American operatic tenor (1932–1994)

Andrea Velis (7 June 1932 – 4 October 1994) was an American operatic tenor who had a lengthy association with the Metropolitan Opera that spanned 33 seasons. Considered a highly skilled character actor, he excelled in supporting roles, often to great comedic effect. His voice is preserved on several recordings made for Live from the Metropolitan Opera and the Metropolitan Opera radio broadcasts.

==Early life and career==
Velis was born on 7 June 1932 in New Kensington, Pennsylvania. A Fulbright Scholarship for three years enabled him to pursue studies in opera at the Accademia Nazionale di Santa Cecilia in Rome, Italy. He made his professional opera debut in 1954 as Goro in Puccini's Madama Butterfly with the Pittsburgh Opera.

In 1957 Velis joined the roster of artists at the Lyric Opera of Chicago, making his debut with the company as the Music Master and the Lamplighter in Puccini's Manon Lescaut with Renata Tebaldi in the title role. He sang several other roles in Chicago, including Abate in Giordano's Andrea Chénier, Don Curzio in Mozart's The Marriage of Figaro, the Royal Herald in Verdi's Don Carlo, and Poisson in Cilea's Adriana Lecouvreur. In 1961 he portrayed Mime in Wagner's Das Rheingold at the Cincinnati Opera.

==Philadelphia==
In 1958 Velis made his debut with the Philadelphia Grand Opera Company (PGOC) at the Academy of Music as Gastone di Letorières in Verdi's La traviata with Leyla Gencer as Violetta and Giuseppe Bamboschek conducting. Other roles he sang with the PGOC during his career included Dancaïre in Carmen and Goro. In 1960 he made his debut with the Philadelphia Lyric Opera Company (PLOC) as Spoletta in Tosca. Other roles he sang for the PLOC through 1969 included Beppe in Pagliacci, Edmondo in Manon Lescaut, Gastone di Letorières, Goro, and Lord Arturo Buclaw in Lucia di Lammermoor.

In 1973 Velis sang the role of Baron Kolomán Zsupán in a concert version of Emmerich Kálmán's Countess Maritza with Maralin Niska portraying the title role, the Philadelphia Orchestra, and conductor Franz Allers. He later performed the role of Dr. Blind for a concert version of Die Fledermaus with the Philadelphia Orchestra and conductor Zubin Mehta at the Mann Center for the Performing Arts in 1979. In 1988 he made his debut with the Opera Company of Philadelphia as Wagner and Nerèo in Boito's Mefistofele.

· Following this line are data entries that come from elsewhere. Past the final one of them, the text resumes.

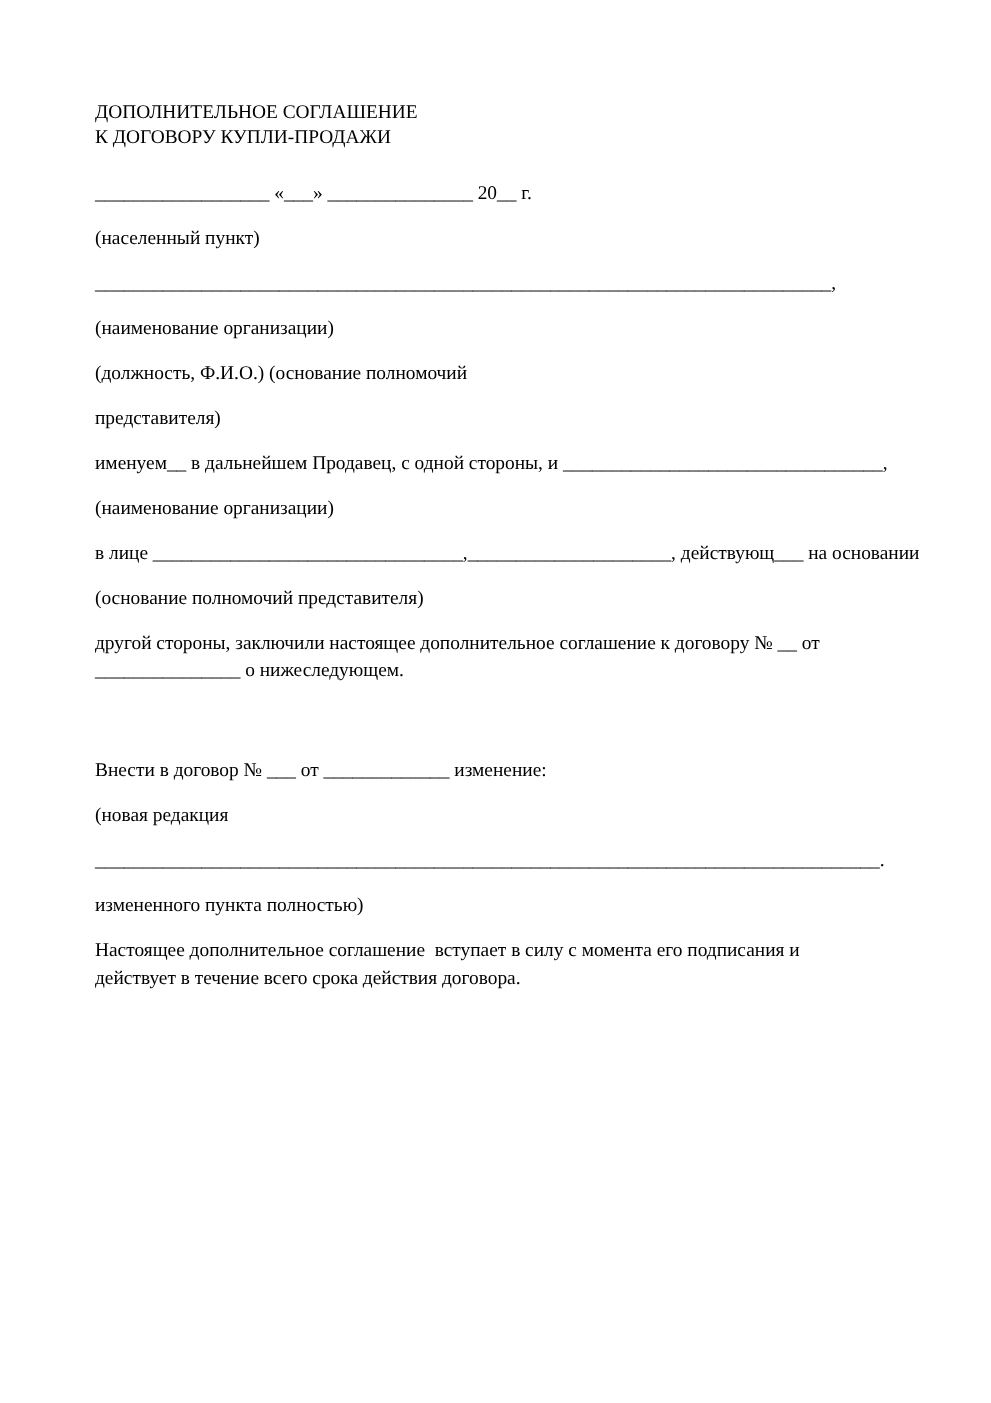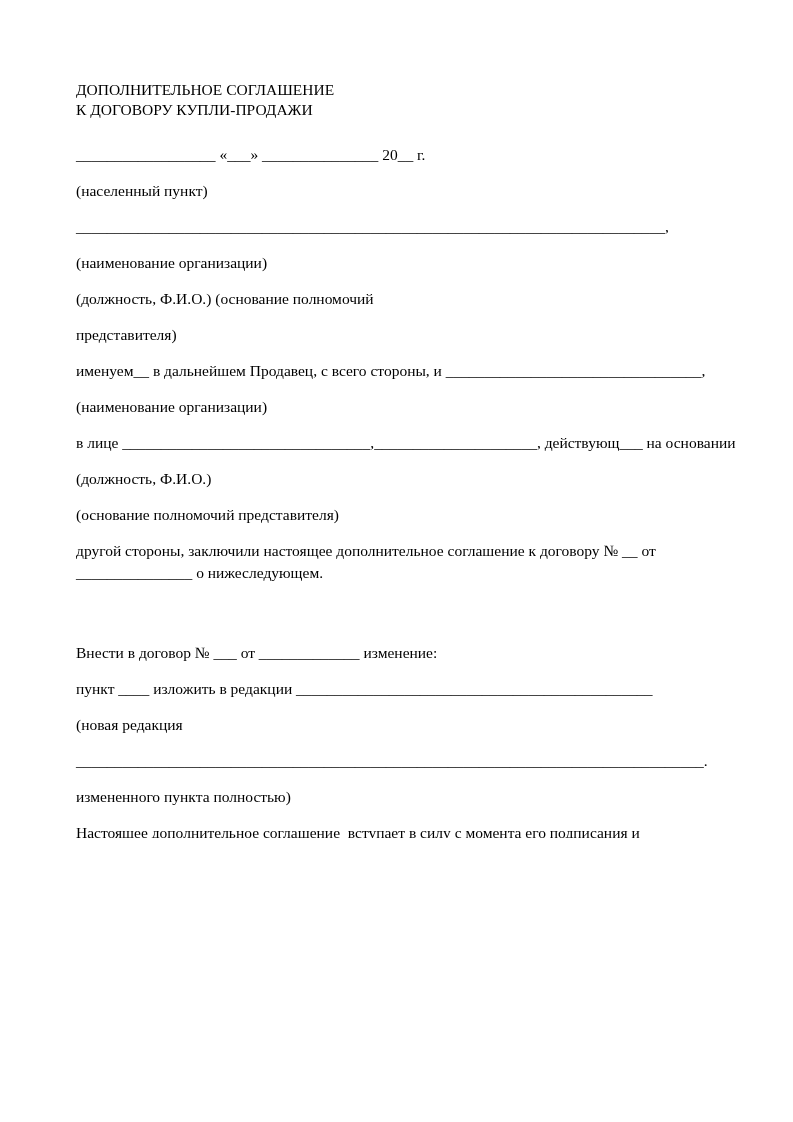"именуем__ в дальнейшем Продавец, с" div.ln { text: всего -> одной }
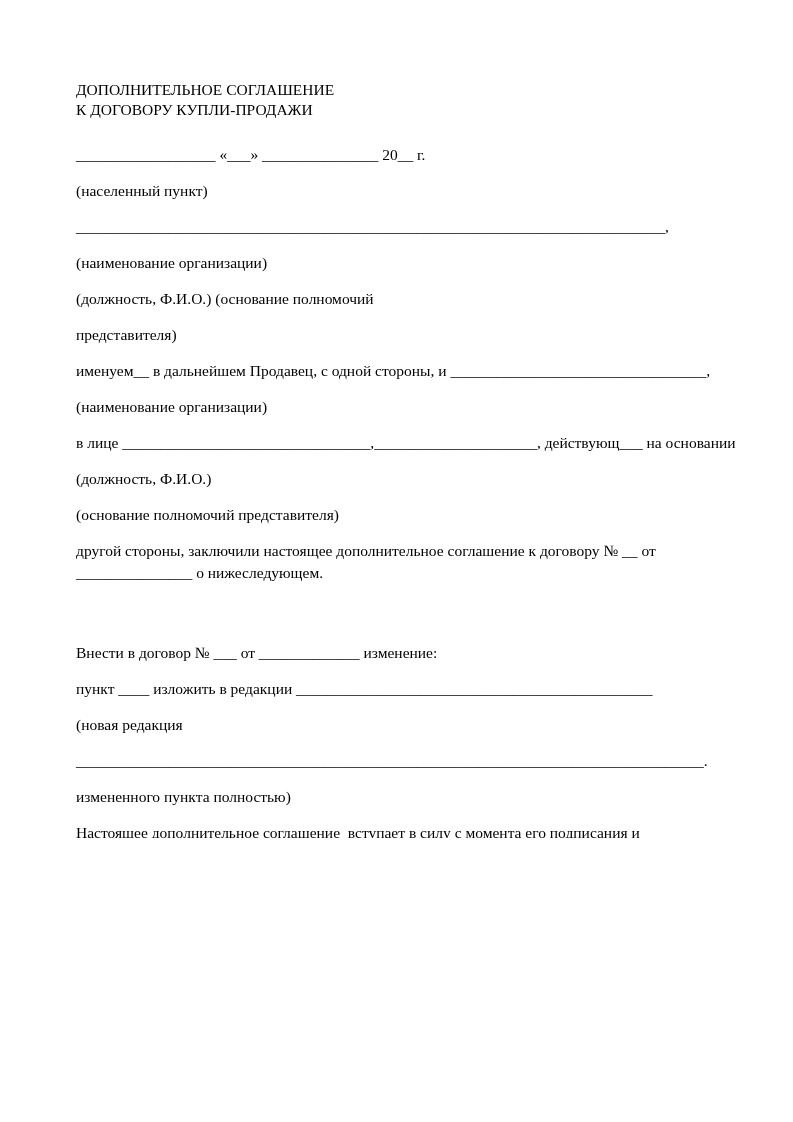"(должность, Ф.И.О.)" div.ln { html: <div>(должность, Ф.И.О.)</div> -> none }
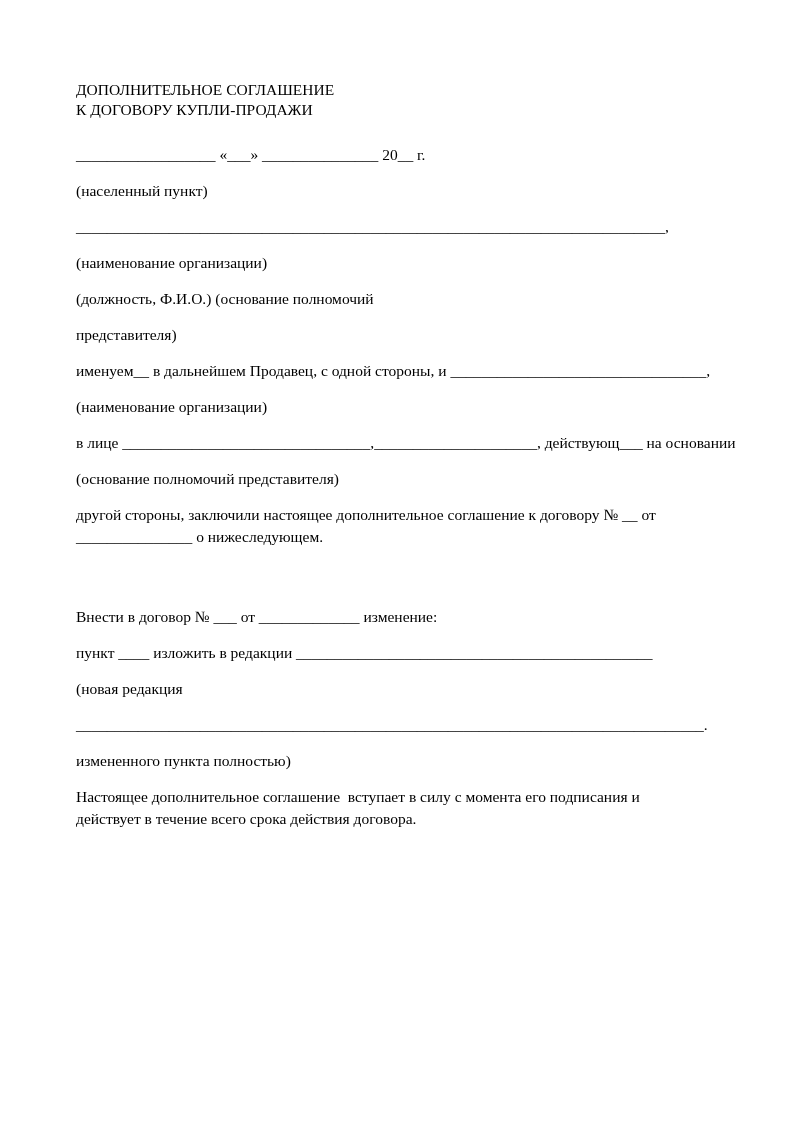"пункт ____ изложить в редакции" div.ln { html: <div>пункт ____ изложить в редакции ______________________________________________</div> -> none }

==The Met and notable premieres==
On October 23, 1961, Velis made his debut at the Metropolitan Opera as Joe in Puccini's La fanciulla del West with Leontyne Price as Minnie, Richard Tucker as Dick Johnson, and Fausto Cleva conducting. He went on to sing more than 60 other roles at the Met over the next thirty-three years, including Alcindoro in Puccini's La bohème, Altoum in Puccini's Turandot, Don Basilio and Don Curzio in The Marriage of Figaro, the Judge in Un ballo in maschera, Nathanael in The Tales of Hoffmann, Monostatos in The Magic Flute, Squeak in Billy Budd, Trabuco in La forza del destino, and the Witch in Hansel and Gretel among many others. His final and 1,693rd performance at the Met was as Don Curzio on February 24, 1994 with Julius Rudel conducting.

Velis performed in the United States premieres of several operas at the Met, including the Scholar in Gian Carlo Menotti's The Last Savage (1964) and Apollo in Britten's Death in Venice (1974). He also appeared in the U.S. premieres of several operas by Benjamin Britten at the Caramoor Summer Music Festival, including the Madwoman in Curlew River (1966), Nebuchadnezzar in The Burning Fiery Furnace (1967), and Abbott-Tempter in The Prodigal Son (1969). In 1970 he portrayed Squeek in the U.S. stage premiere of Britten's Billy Budd at the Lyric Opera of Chicago. He also appeared in two world premieres at the Met: Mardian in the world premiere of Samuel Barber's Antony and Cleopatra for the grand opening of the Metropolitan Opera House at Lincoln Center in 1966; and the Bailiff in John Corigliano's The Ghosts of Versailles in 1991.

Velis died on 4 October 1994 in North Conway, New Hampshire.